SecurityRiskAdvisors / VECTR

VECTR is a tool that facilitates tracking of your red and blue team testing activities to measure detection and prevention capabilities across different attack scenarios
1.35k stars 159 forks source link

Add a sophistication level to testCases #187

Open martindube opened 2 years ago

martindube commented 2 years ago

Good day SRA!

I would like to share a feature request in Vectr, based on a recent idea that we've started using outside of vectr.

Context: Vectr is a great tool for priorization and vulgarizing our security posture against threats. As a manager, I use the results of the purple team exercices to help the organization answer "what is our next best move?". For instance, should we buy a new control? should we engineer detections? are we good enough in a specific field? It is also great to create views per defense layers

Challenge: Because we work in a very technical field, results are hard to vulgarize. When Red Teamers aren't seen as magicians, they are seen as paranoids :) I've been looking for a way to show that not all attack procedure require 0-days or developer skills.

Introducing: sophistication levels. It could be interesting to add an optional field for testCases which would be a number between 1 and 7, based on the STIX 2.1 - Threat Actor Sophistication table.

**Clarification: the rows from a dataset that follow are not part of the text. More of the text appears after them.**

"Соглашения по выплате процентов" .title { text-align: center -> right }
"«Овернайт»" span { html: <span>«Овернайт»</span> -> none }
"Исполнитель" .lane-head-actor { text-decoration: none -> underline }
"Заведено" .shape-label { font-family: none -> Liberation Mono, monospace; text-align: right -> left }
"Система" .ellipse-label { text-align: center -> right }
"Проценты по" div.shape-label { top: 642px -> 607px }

The real benefits comes when you combine gaps with sophistication level. Let me give an example.

Example: Say we take T1003.001, "OS Credential Dumping - LSASS Memory". At the moment, there must be 20 attack procedure for this specific technique. In a purple team exercise, we might test all of them and figure out that 10 are blocked, 3 are detected and 7 not detected (logged or not logged). Say we accept the risk of the 10 blocked and 3 detected procedures. Of the 7 not detected, where should we start? All procedure have the same impact, providing credentials to an attacker, so from a risk standpoint, only likelyhood remains for priorization. We we could start with the ones with lowest level of sophisticated required to exploit the procedure. For example, the ones that required development and research time could be less a priority than the ones that can be used by simply downloading a tool from github. As of now, there is no easy way to see this nuance in Vectr.

Of course, it make sense only if we agree that most organization needs to defend against script kiddies before State Actors. Looking forward for counter examples. :)

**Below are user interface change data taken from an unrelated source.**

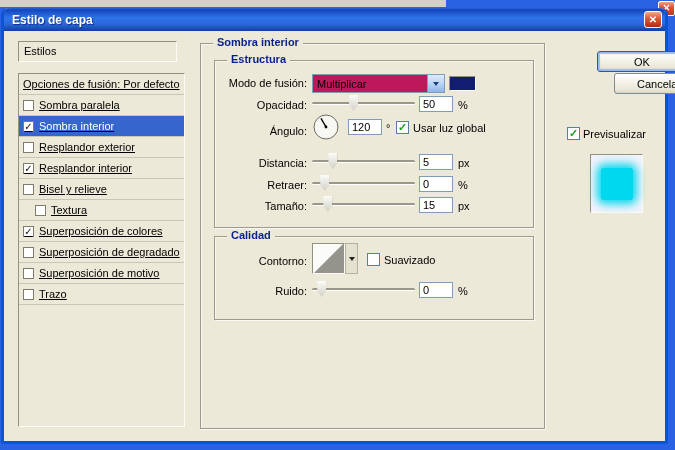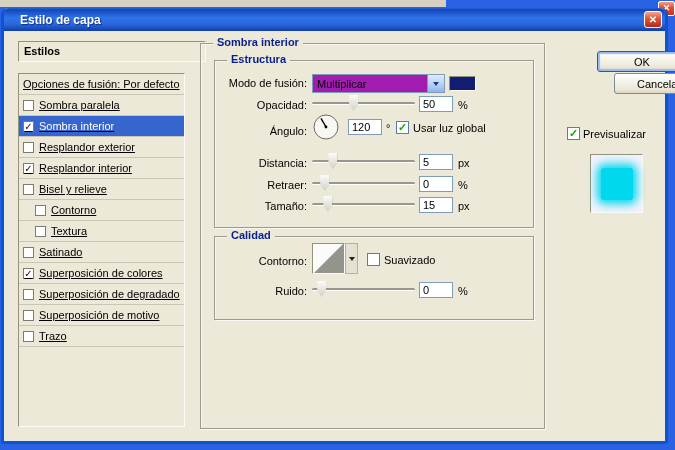"Estilo de capa" .title { padding-left: 16px -> 8px }
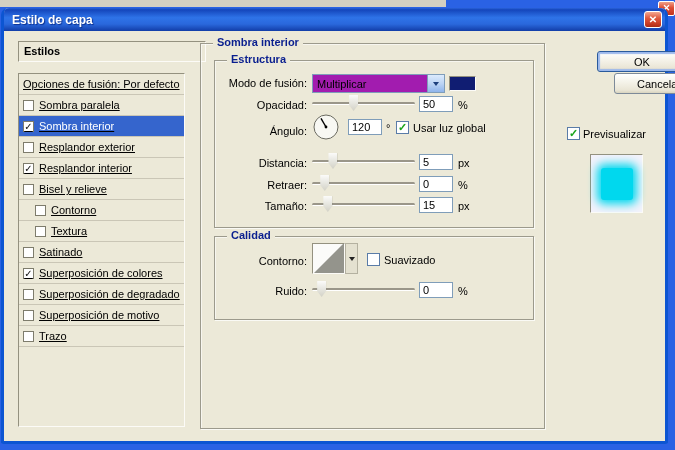"Estilos" .estilos-box { font-weight: bold -> none; width: 188px -> 159px }
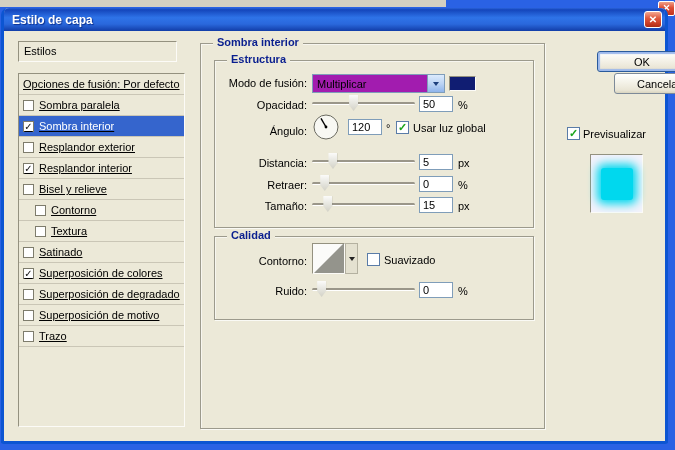"Multiplicar" .dropdown { background: #a21caf -> #be185d }
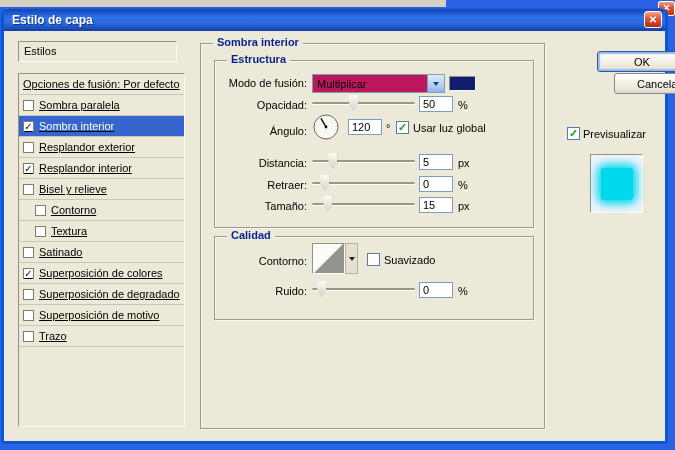"Contorno" div.list-row { html: <div> <span></span> <span>Contorno</span> </div> -> none }
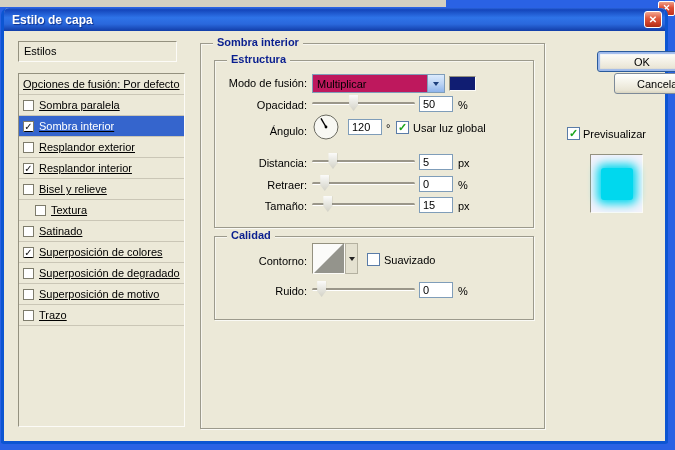"Satinado" div.list-row { html: <div> <span></span> <span>Satinado</span> </div> -> none }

Fun fact: Level 1 procedure are usually harder to detect than Level 2-3 procedures. Going back to the example, you can dump LSASS by using the Task Manager and right clicking on lsass.exe with admin rights (not sophisticated). This used to be harder to detect than SharpKatz (a bit more sophisticated). Having such field can also help vulgarize that Threat Actors are rarely magicians.

Finally, it is worth sharing that sophistication is something that change overtime. As tools are developped, a procedure become more accessible (ex. Mimikatz has simplified a complexe attack). On the other hand, as defense layers evolve, Threat Actors should require more sophisticated arsenals to succeed. I don't know yet how we could manage that in Vectr.

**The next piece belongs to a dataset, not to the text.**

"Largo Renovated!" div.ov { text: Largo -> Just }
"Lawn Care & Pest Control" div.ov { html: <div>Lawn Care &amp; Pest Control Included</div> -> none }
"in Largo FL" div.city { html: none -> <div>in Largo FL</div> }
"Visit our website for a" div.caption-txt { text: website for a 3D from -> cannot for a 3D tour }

Short term, I know we can use tags but I thought that the idea was worth sharing.

thebleucheese commented 2 years ago

Thanks for the organized feedback! Great thoughts here.

There's a cog in the Red Team Details header on the Test Case panel that takes you to some additional Test Case fields. We have Attack Complexity (Low, Medium, High) in there and used to have a 'Likelihood' field as well. I don't think we can currently report on this data, but we can add that as a feature request. Do you think it needs more granularity than low/medium/high?

image

On the detection side, we added more outcomes recently (Logged, Centrally Logged, Telemetry Only). Typically, we recommend using the more granular log distinctions to guide your Purple Team remediation. If something is Centrally Logged, you can more easily do detection engineering on it to write rules and alerts. Alternatively, if something is Telemetry Only, maybe your EDR or some other tool isn't shipping those logs to your log aggregation platform. Those may be the low hanging fruit vs tests that are Not Detected which could require new log source capture.

This isn't the most informative for level of effort on detection engineering / remediation if you're in a scenario like you're dealing with a lot of noise in the environment due to a false-positive-prone common detection practice. That's tough to capture in a test case in a general way, however, because it could be environment or tool-specific. If you have any thoughts on additional information that would help with that we'd love to hear it. We typically tag level-of-effort for remediation after or during an exercise to prioritize.

martindube commented 2 years ago

Thanks for the quick feedback!

Do you think it needs more granularity than low/medium/high?

I think that it is a good start. There is also this calculator which has 8 metrics just for likelihood: https://www.owasp-risk-rating.com/ but it's maybe too much.

Short term, we will use tags and metadata to experiments new fields that maximise purple team work. I'll let you know of new ideas.

Btw the graphql API is great!